In the following video (early testing in only a C# console application), I defined:
“Find”
“restaurants”, “hotels”, “gas stations”
“near”
“Seattle”, “Boston”, “Dallas”
and
“Team”
“alpha”, “bravo”, “charlie”, “delta”, “echo”, “foxtrot”
“attack”, “defend”, “retreat from”
“Sydney”, “Brisbane”, “Melbourne”
Because it’s phrase-directed rather than going for pure dictation, it’s pretty fast. I screwed it up by being a bit hasty and hanging back off of the microphone:
?v=7jBSRmDL_s0
I’m intending to allow the user to bind blueprint and C++ functions to the ‘speech recognized’ callbacks, so that if something has been recognized, you’ll be notified (including the phrase itself). Possibly a wrapper to that so that you can bind entire functions to phrases and let the plugin invoke them under the hood (i.e. you bind your ‘Select All’ function to the recognition callback, and it only calls ‘Select All’ when the chosen phrase is recognized… which would probably be the phrase “Select All”, but would be up to you).

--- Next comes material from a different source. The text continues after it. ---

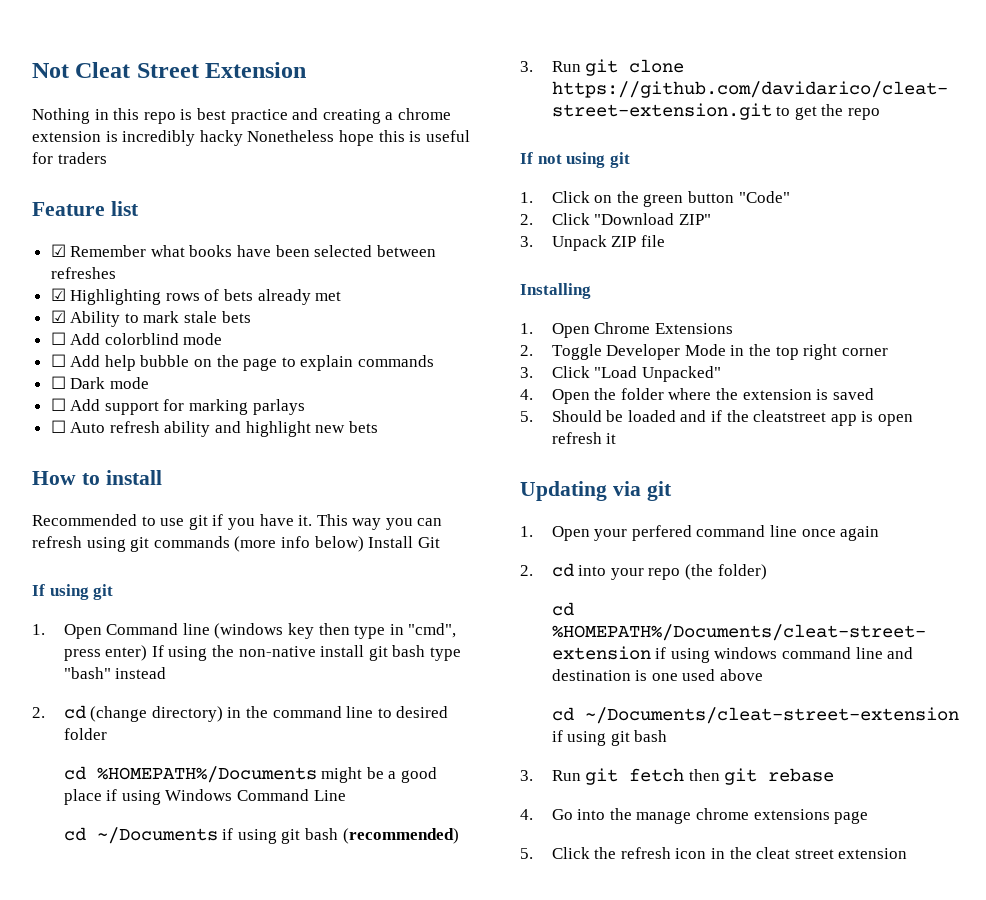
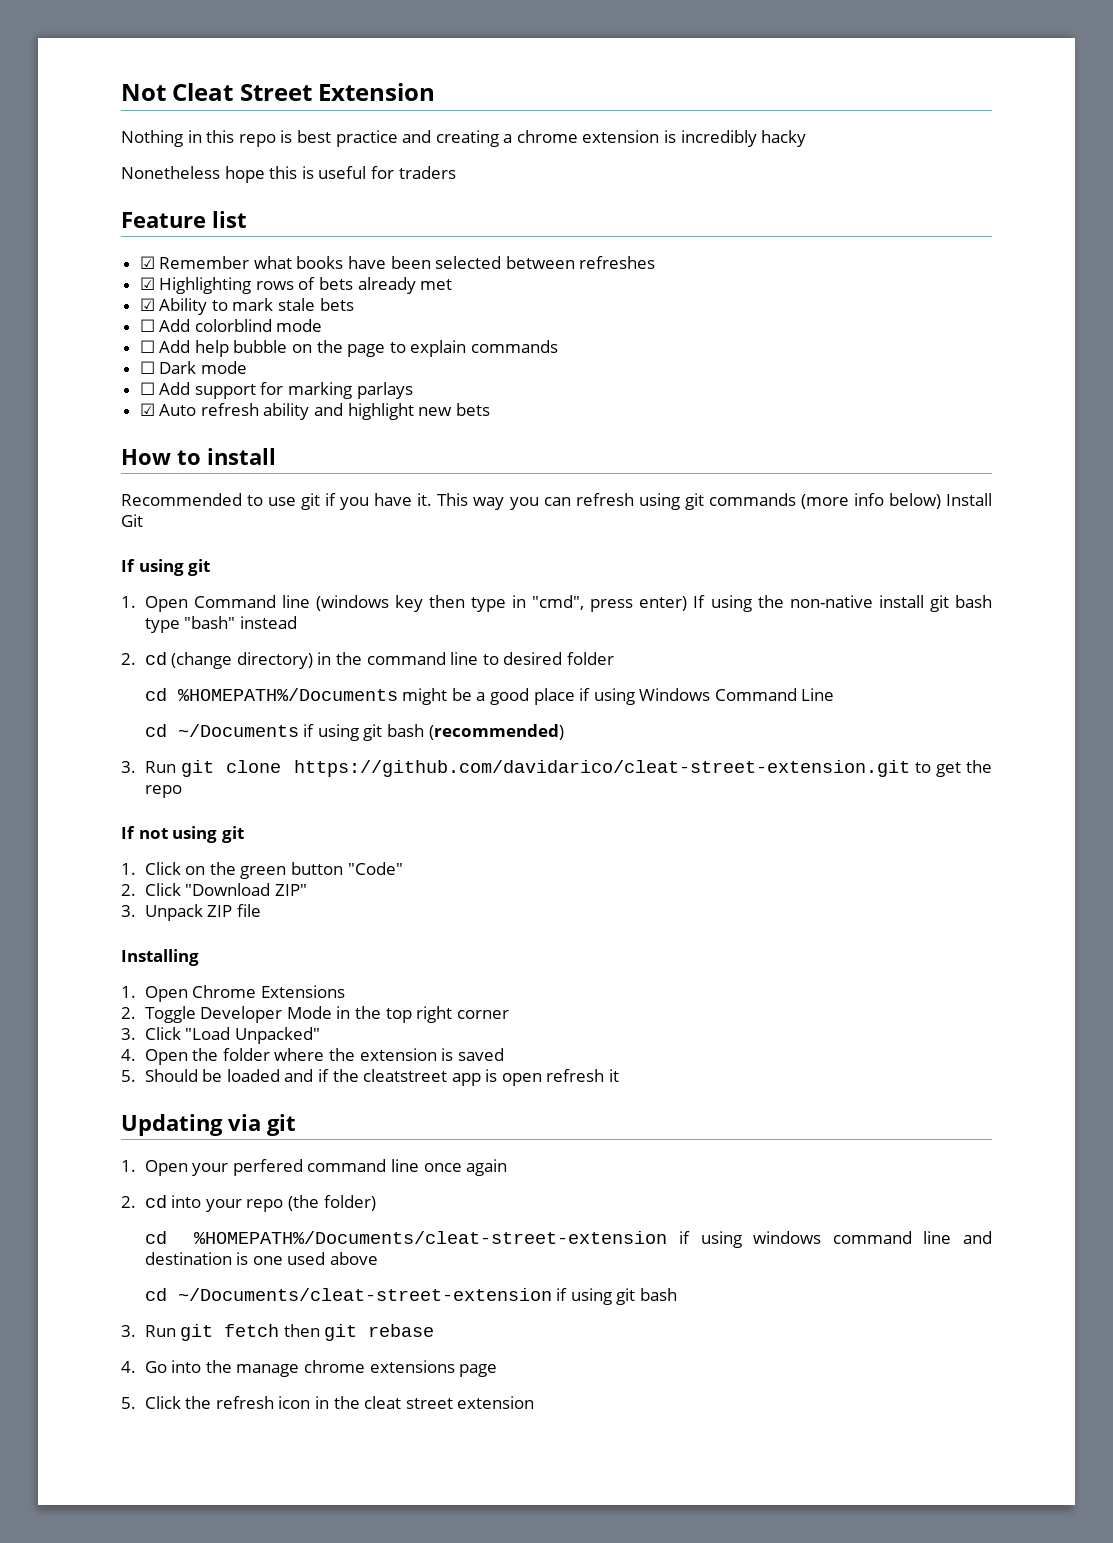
- Nothing in this repo is best practice and creating a chrome extension is incredibly hacky Nonetheless hope this is useful for traders
+ Nothing in this repo is best practice and creating a chrome extension is incredibly hacky
+ Nonetheless hope this is useful for traders
- ☐ Auto refresh ability and highlight new bets
+ ☑ Auto refresh ability and highlight new bets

The problem with any of these approaches is that it can be hard to add new phrases on the fly. It’s possible, but I need to be sure that that’s actually desired.
Would you prefer to set up the speech in a document and have that loaded in, or specify via blueprint nodes/C++ functions, or via properties/member variables? The former is easier for lots of text and adding wildcards and tricky combinations, but makes binding callbacks more complicated (and less likely for the more complicated callbacks options to be included as a feature).
Throw your feedback at me!